> Exercise directions: Your task is to write out the lines from the line containing "with existing models" through the last line of the material, exactly.

> Entries provided:
--

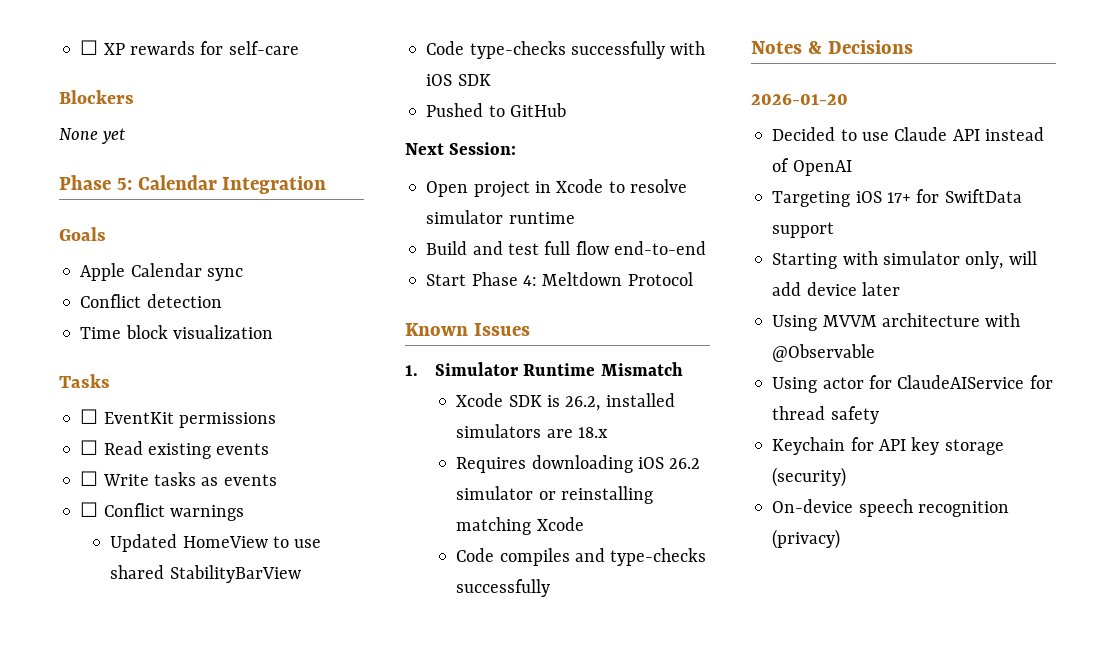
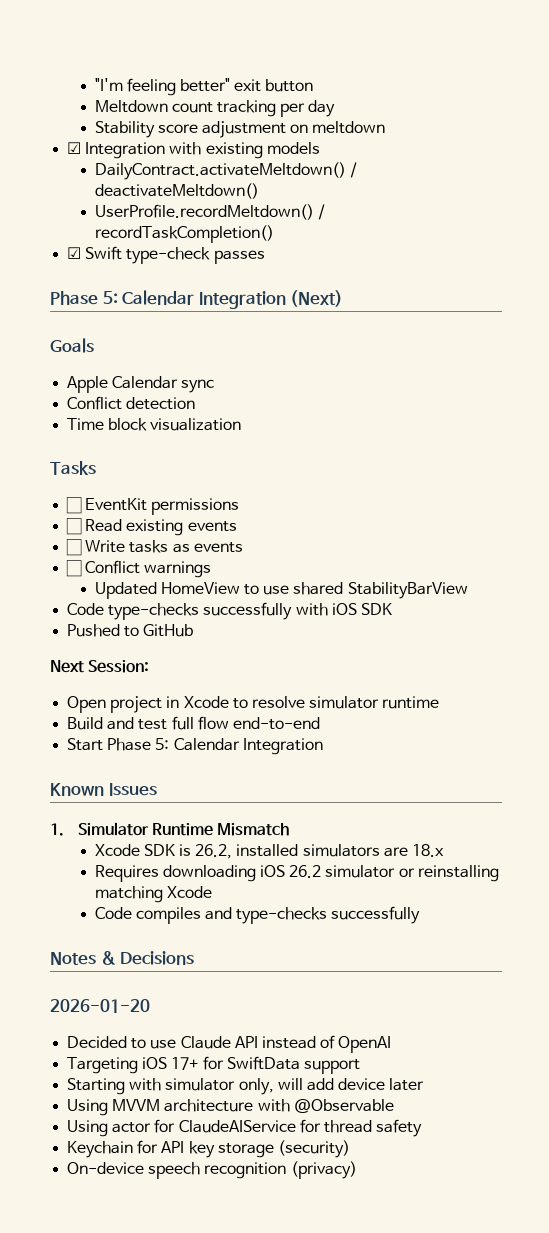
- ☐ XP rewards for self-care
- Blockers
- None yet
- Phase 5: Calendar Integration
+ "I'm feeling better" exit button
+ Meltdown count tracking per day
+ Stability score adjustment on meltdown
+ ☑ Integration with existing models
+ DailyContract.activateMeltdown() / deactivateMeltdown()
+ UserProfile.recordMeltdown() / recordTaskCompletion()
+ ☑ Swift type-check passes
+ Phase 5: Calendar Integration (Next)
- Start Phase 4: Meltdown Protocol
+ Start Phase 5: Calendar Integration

--

> Answer for this exercise:
+ ☑ Integration with existing models
+ DailyContract.activateMeltdown() / deactivateMeltdown()
+ UserProfile.recordMeltdown() / recordTaskCompletion()
+ ☑ Swift type-check passes
+ Phase 5: Calendar Integration (Next)
- Start Phase 4: Meltdown Protocol
+ Start Phase 5: Calendar Integration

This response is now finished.